Treatment of patients aged 75 years and older with advanced, EGFR mutation-positive non-small cell lung cancer with afatinib was found to be associated with high response rates and improved survival, although dose adjustments were common, according to the results of a phase 2 trial published in BMC Cancer.

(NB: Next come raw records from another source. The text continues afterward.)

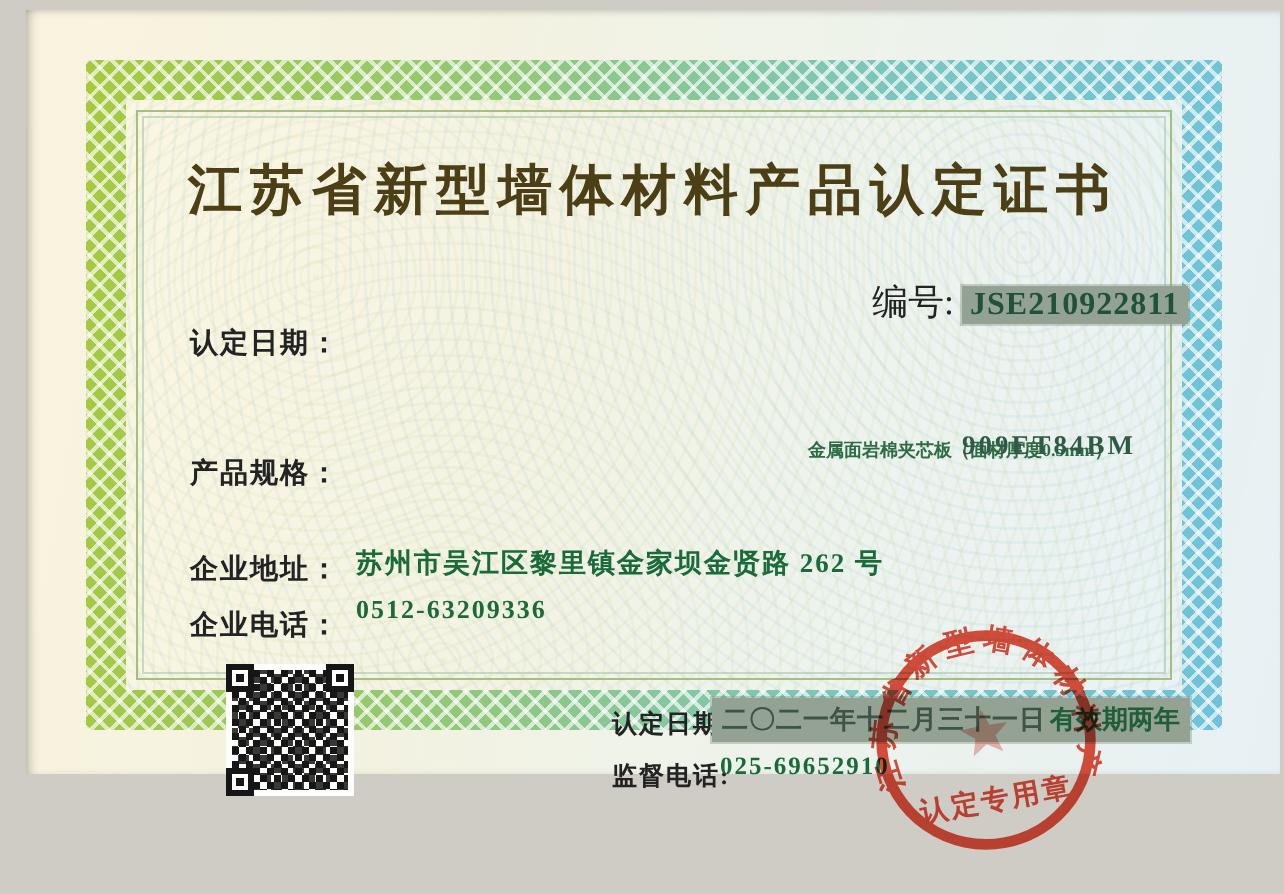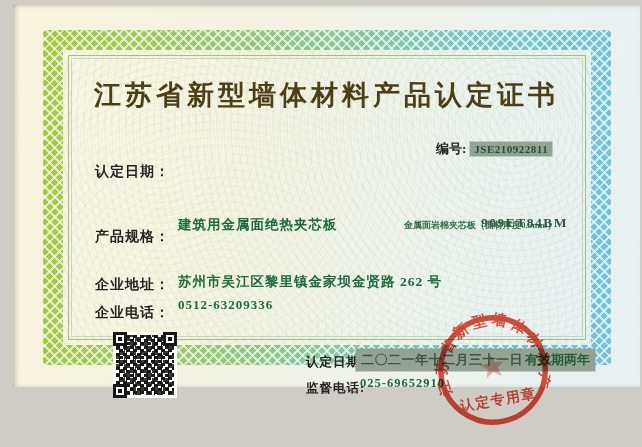"编号:" .serial-row .s-lbl { font-size: 13px -> 18px; font-weight: 700 -> 400 }
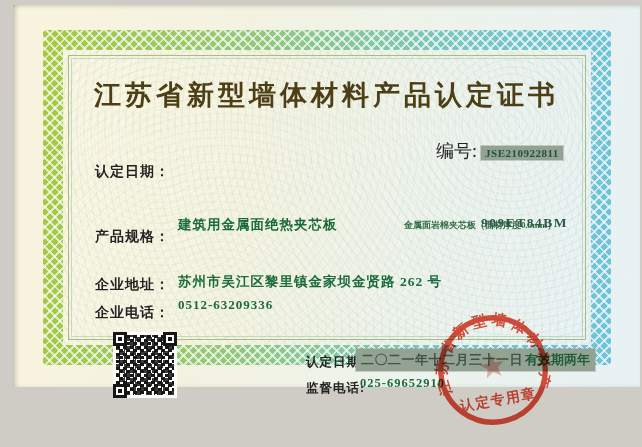"JSE210922811" .serial-row .s-val { font-size: 11px -> 16px }
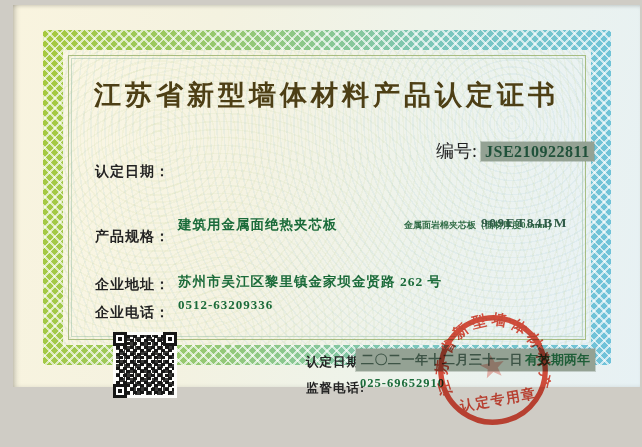"建筑用金属面绝热夹芯板" span.val { html: <span>建筑用金属面绝热夹芯板</span> -> none }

Subgroup analyses of the LUX-Lung trials demonstrated that afatinib was tolerable and effective among patients with advanced EGFR-mutated NSCLC, regardless of age. The aim of this study was to evaluate the efficacy and safety of afatinib specifically among patients aged 75 years and older.
The open-label, multicenter, single-arm phase 2 North East Japan Study Group trial NEJ027 included 38 patients with previously untreated, EGFR-mutated, advanced NSCLC who underwent treatment with afatinib at a dose of 40 mg. The primary endpoint was objective response rate (ORR) and secondary endpoints included progression-free survival (PFS), overall survival (OS), disease control rate (DCR), and safety.
At baseline, the median age was 77 years; 40.5% of patients were men, and 67.6% of patients were never smokers. The majority of patients had stage IV disease and 83.8% had comorbidities. Brain metastases were present among 35.1% of patients. EGFR mutations included an exon 19 deletion among 59.5% of patients and an L858R mutation among 40.5% of patients.
Among the 37 evaluable patients, the ORR was 75.7%, which included 2 complete responses. During a median follow-up of 838 days, the median PFS was 14.2 months. The median OS was 35.2 months, which translated to a 2-year OS of 78.3%.
Dose reductions were common, with 78.9% of patients requiring a dose reduction due to treatment-related adverse events (TRAEs). Treatment discontinuation due to TRAEs occurred among 21.1% of patients. Diarrhea, paronychia, and rash/acne were the most commonly reported grade 3 to 4 TRAEs. There were no treatment-related deaths reported.
The authors concluded that, “these findings support the use of first-line afatinib at a starting dose of 40 mg in elderly EGFR mutation–positive patients with NSCLC.”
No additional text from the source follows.